Records shown:

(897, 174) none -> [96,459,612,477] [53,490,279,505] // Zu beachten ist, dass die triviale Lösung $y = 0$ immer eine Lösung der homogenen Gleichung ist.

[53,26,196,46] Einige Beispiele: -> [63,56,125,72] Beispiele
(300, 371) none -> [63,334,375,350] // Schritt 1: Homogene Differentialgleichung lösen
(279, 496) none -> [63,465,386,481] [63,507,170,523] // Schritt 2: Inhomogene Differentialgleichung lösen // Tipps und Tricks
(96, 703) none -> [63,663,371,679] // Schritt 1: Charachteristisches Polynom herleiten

--

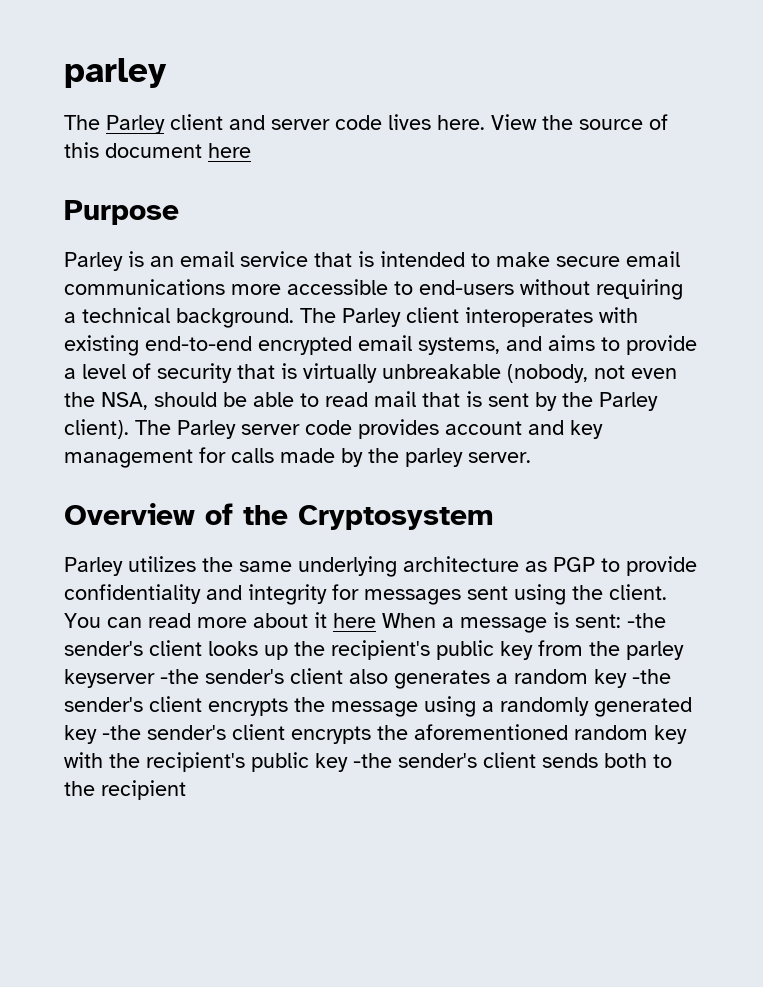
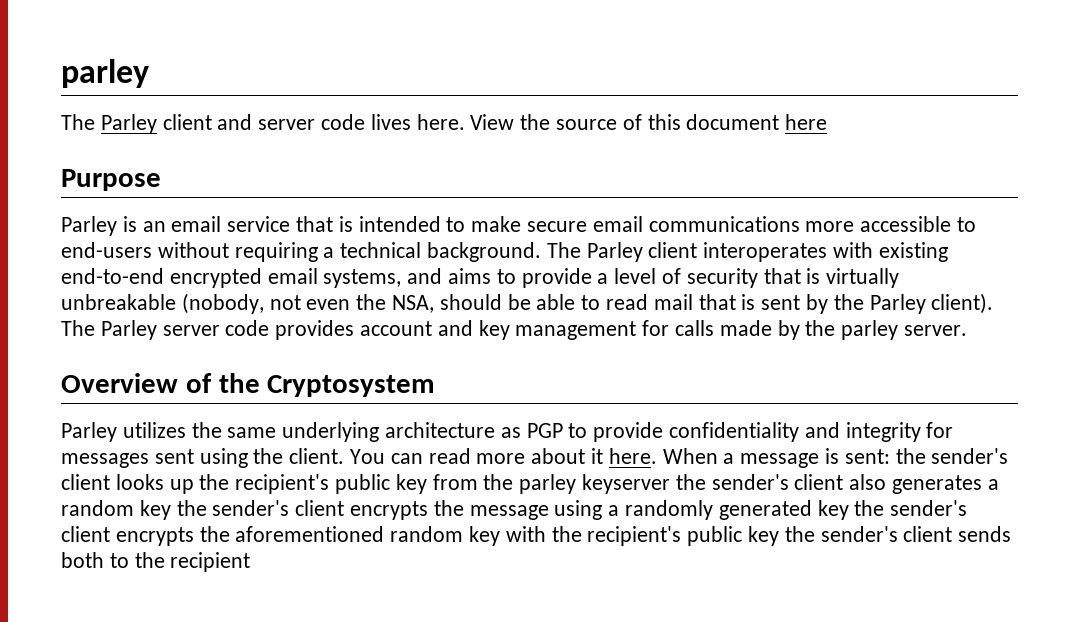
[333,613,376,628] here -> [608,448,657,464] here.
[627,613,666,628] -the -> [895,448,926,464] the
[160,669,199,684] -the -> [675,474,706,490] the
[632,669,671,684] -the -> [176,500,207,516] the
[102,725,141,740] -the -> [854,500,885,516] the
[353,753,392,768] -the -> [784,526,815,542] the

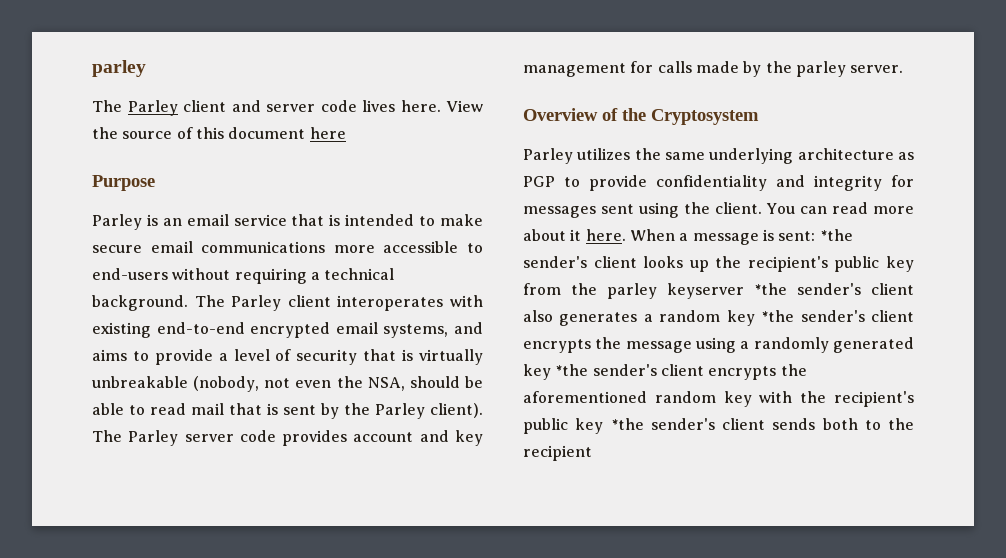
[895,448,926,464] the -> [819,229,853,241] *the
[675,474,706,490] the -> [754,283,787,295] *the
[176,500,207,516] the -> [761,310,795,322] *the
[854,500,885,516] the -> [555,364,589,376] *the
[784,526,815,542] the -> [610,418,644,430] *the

* * *

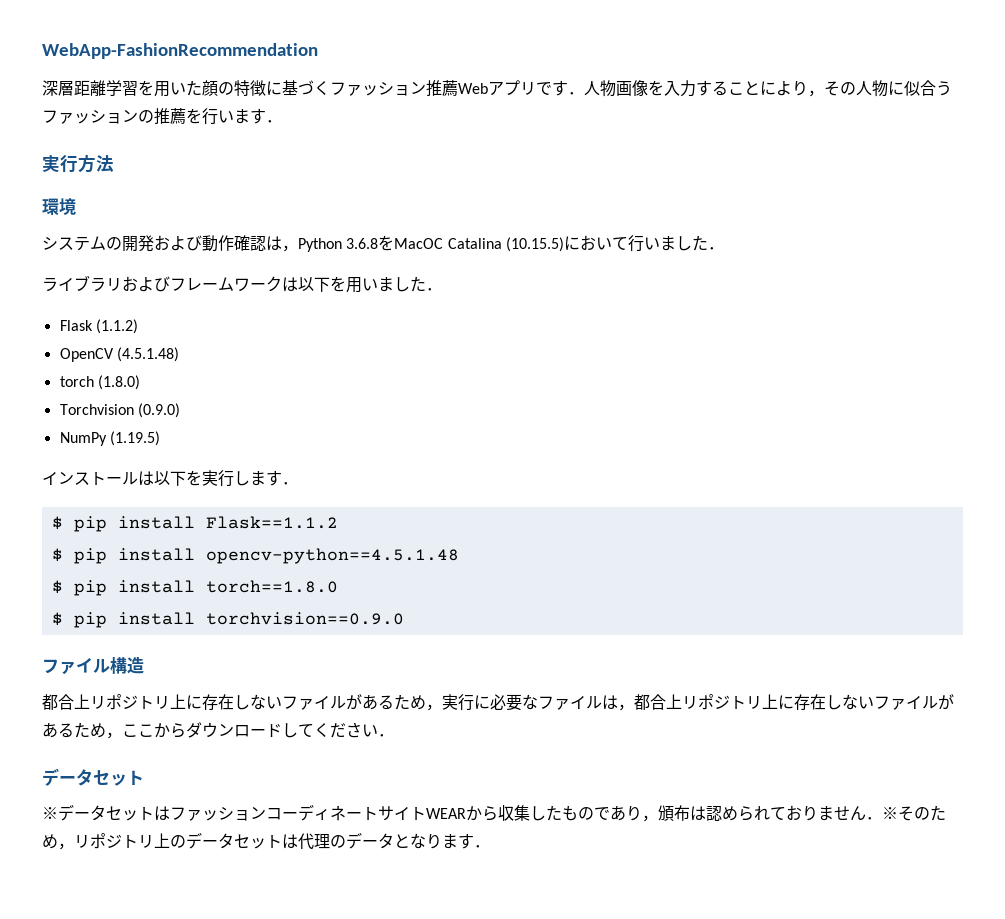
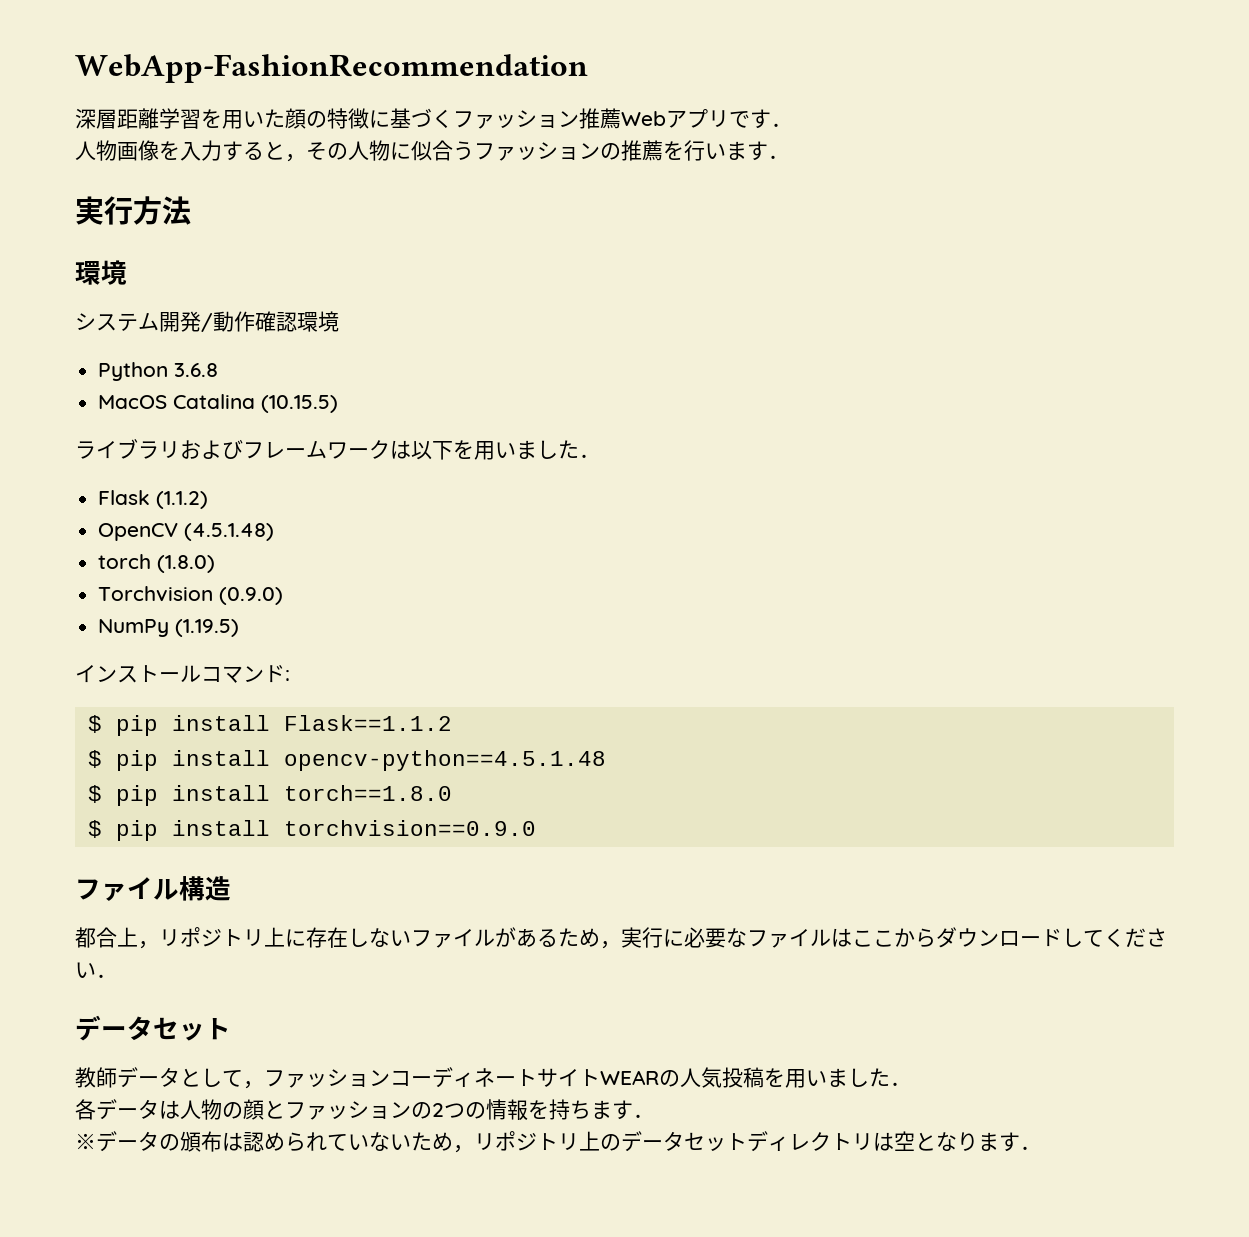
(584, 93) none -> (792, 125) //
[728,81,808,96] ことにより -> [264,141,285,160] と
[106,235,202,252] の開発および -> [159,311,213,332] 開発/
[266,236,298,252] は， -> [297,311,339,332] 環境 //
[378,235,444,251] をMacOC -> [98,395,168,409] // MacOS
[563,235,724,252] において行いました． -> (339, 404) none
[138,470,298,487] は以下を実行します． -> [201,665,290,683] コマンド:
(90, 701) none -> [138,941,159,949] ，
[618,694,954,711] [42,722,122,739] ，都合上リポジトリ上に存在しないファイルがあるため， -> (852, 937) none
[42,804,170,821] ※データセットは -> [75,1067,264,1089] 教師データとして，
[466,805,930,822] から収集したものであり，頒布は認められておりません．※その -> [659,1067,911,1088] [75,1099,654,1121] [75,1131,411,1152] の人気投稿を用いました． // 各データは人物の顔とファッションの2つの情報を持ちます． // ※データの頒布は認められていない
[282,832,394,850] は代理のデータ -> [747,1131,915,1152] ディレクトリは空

Problem details: Look over the listing and return each line that holds "Schritt".

Reply to the exercise:
(300, 371) none -> [63,334,375,350] // Schritt 1: Homogene Differentialgleichung lösen
(279, 496) none -> [63,465,386,481] [63,507,170,523] // Schritt 2: Inhomogene Differentialgleichung lösen // Tipps und Tricks
(96, 703) none -> [63,663,371,679] // Schritt 1: Charachteristisches Polynom herleiten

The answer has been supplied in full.